A bola da vez no mundo árabe, se não for o Iemen,
onde as coisas parecem estar sendo encaminhadas mediante um complexo acordo que
inclui a abdicação do rei, será – ou já é – a Síria. O fim de Gaddafi e seu
regime vai deslocar (já está ostensivamente deslocando) o foco para a Síria, há
quatro décadas dominada pela ditadura hereditária alauíta de Hafez al-Assad e
seu sucessor e filho Bashar a-Assad. Os muçulmanos alauítas representam cerca
de 10 por cento da população Síria. Os cristãos, outros dez por cento e outro
tanto é de muçulmanos xiitas. O restante, cerca de 70 por cento, é de
muçulmanos sunitas.
Internacionalmente – política e diplomaticamente
– a Síria está cada vez mais isolada, embora ainda receba proteção relevante da
Rússia e da China. Mas esses dois países estão ficando cada vez mais discretos
e cautelosos nessa proteção à medida que a violência da repressão às
manifestações contra o governo, que espantosamente não cessam ante o aparelho
repressivo posto em movimento, vai ganhando amplitude.

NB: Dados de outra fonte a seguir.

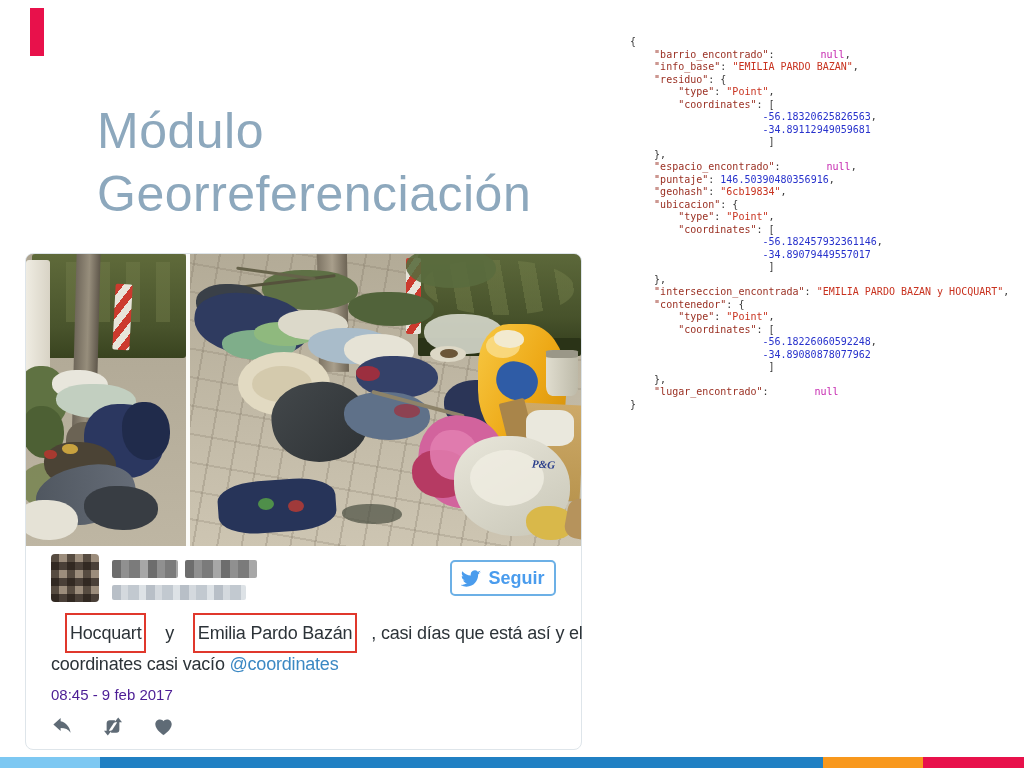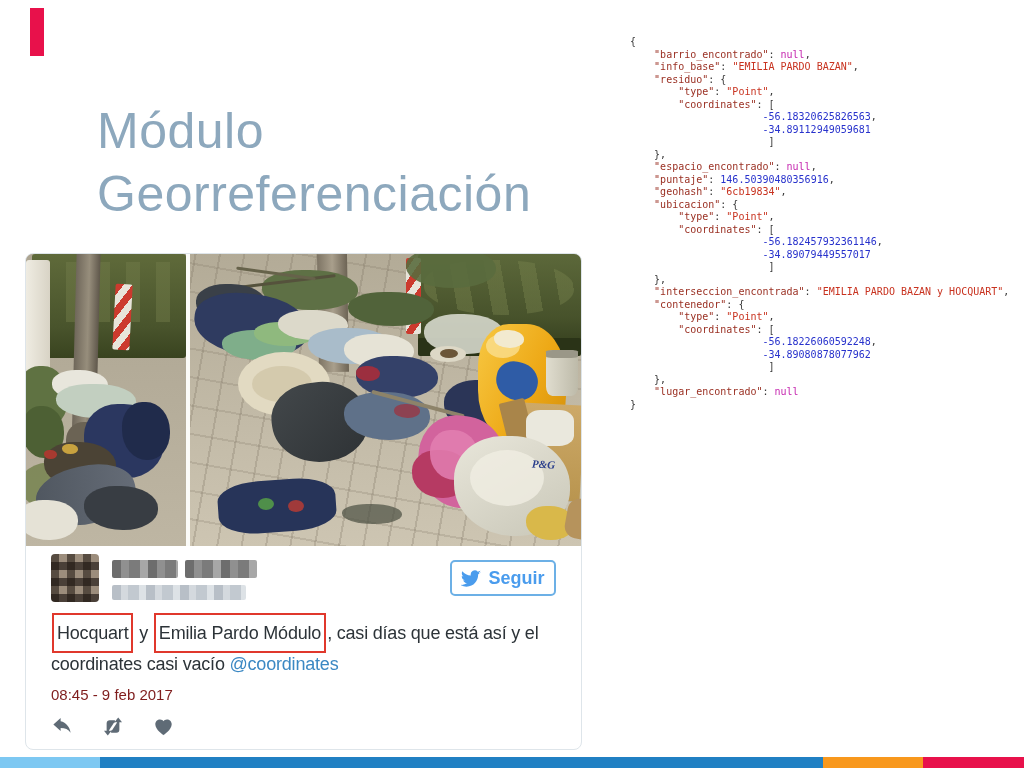--- a/index.html
+++ b/index.html
@@ -38,34 +38,34 @@
         background:repeating-linear-gradient(90deg,#6d6d6d 0 9px,#909090 9px 17px,#7b7b7b 17px 28px,#a7a7a7 28px 36px);}
   .blur.light{height:15px;
         background:repeating-linear-gradient(90deg,#b8bfc7 0 9px,#d4d9de 9px 16px,#c2c9d0 16px 27px,#dde2e6 27px 34px);}
   .follow-btn{margin-left:auto;width:106px;height:36px;border:2px solid #6cb0e6;border-radius:5px;background:#fff;
               color:var(--tw-blue,#4a9ced);font-weight:bold;font-size:18px;font-family:"Liberation Sans",sans-serif;
               display:flex;align-items:center;justify-content:center;gap:7px;cursor:pointer;}
   .follow-btn svg{fill:var(--tw-blue,#4a9ced);}
 
   .tweet-text{margin:16px 0 0;font-size:18px;letter-spacing:-.2px;line-height:31px;color:#2c3338;}
   .t-line{white-space:nowrap;}
-  .hl{border:2px solid var(--annot,#e0382c);padding:8px 3px;margin:0 1px;}
+  .hl{border:2px solid var(--annot,#e0382c);padding:8px 3px;margin:0 14px;}
   .mention{color:var(--link,#3b88c3);text-decoration:none;cursor:pointer;}
-  .timestamp{margin-top:6px;font-size:15px;color:#7f1d1d;}
+  .timestamp{margin-top:6px;font-size:15px;color:#4c1d95;}
   .actions{margin-top:14px;display:flex;gap:28px;}
   .actions .act{background:none;border:none;padding:0;cursor:pointer;line-height:0;}
   .actions svg{fill:#5f6b76;stroke:#5f6b76;}
 
   
   .json{position:absolute;left:630px;top:36px;margin:0;font-family:"DejaVu Sans Mono",monospace;
         font-size:10px;line-height:12.5px;white-space:pre;color:#3a3a3a;}
   .t-k{color:var(--syn-key,#9a2f22);}
   .t-s{color:var(--syn-string,#c8321f);}
   .t-d{color:var(--syn-number,#2832cc);}
-  .t-n{color:var(--syn-null,#c629b0);}
+  .t-n{color:var(--syn-null,#c629b0);margin-left:40px;}
   .t-p{color:var(--syn-punct,#3a3a3a);}
 
   .footer{position:absolute;left:0;bottom:0;width:1024px;height:11px;display:flex;}
   .footer .seg{height:100%;}
   .seg1{width:100px;} .seg2{width:723px;} .seg3{width:100px;} .seg4{width:101px;}
 </style>
 </head>
 <body>
 
 <div class="slide">
@@ -170,21 +170,21 @@
         </div>
         <button class="follow-btn">
           <svg width="20" height="17" viewBox="0 0 24 20">
               <path d="M23.953 2.57a10 10 0 01-2.825.775A4.958 4.958 0 0023.291.622c-.951.555-2.005.959-3.127 1.184A4.92 4.92 0 0011.78 6.288C7.69 6.095 4.067 4.13 1.64 1.162a4.822 4.822 0 00-.666 2.475c0 1.71.87 3.213 2.188 4.096a4.904 4.904 0 01-2.228-.616v.06a4.923 4.923 0 003.946 4.827 4.996 4.996 0 01-2.212.085 4.936 4.936 0 004.604 3.417A9.867 9.867 0 01.17 17.611c-.39 0-.779-.023-1.17-.067a13.995 13.995 0 007.557 2.209c9.053 0 13.998-7.496 13.998-13.985 0-.21 0-.42-.015-.63a9.935 9.935 0 002.413-2.568z"></path>
             </svg>
           <span>Seguir</span>
         </button>
       </div>
 
       <p class="tweet-text">
-        <span class="t-line"><span class="hl">Hocquart</span><span> y </span><span class="hl">Emilia Pardo Módulo</span><span>, casi días que está así y el</span></span><br>
+        <span class="t-line"><span class="hl">Hocquart</span><span> y </span><span class="hl">Emilia Pardo Bazán</span><span>, casi días que está así y el</span></span><br>
         <span class="t-line"><span>coordinates casi vacío </span><a class="mention">@coordinates</a></span>
       </p>
 
       <div class="timestamp">08:45 - 9 feb 2017</div>
 
       <div class="actions">
         <button class="act">
           <svg width="22" height="19" viewBox="0 0 24 20">
               <path stroke="none" d="M10.5 4.2V.8L2.6 7.9l7.9 7.1v-3.4c5 0 8.3 1.5 10.9 5.1-.9-5.8-4.8-11.2-10.9-12.5z"></path>
             </svg>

Como o Egito, a Síria é
fundamental – também tem fronteiras com Israel e, pior que o Egito, não tem,
como o país do Nilo, um tratado de paz com o Estado judeu, mas uma política
belicista.
Em tempo: os Estados Unidos chamaram seu
embaixador, que estava há semanas recebendo ameaças de morte na Síria. O
governo sírio, claro, reagiu, chamando a Damasco, ontem, o seu embaixador.
Tensões que só aumentam.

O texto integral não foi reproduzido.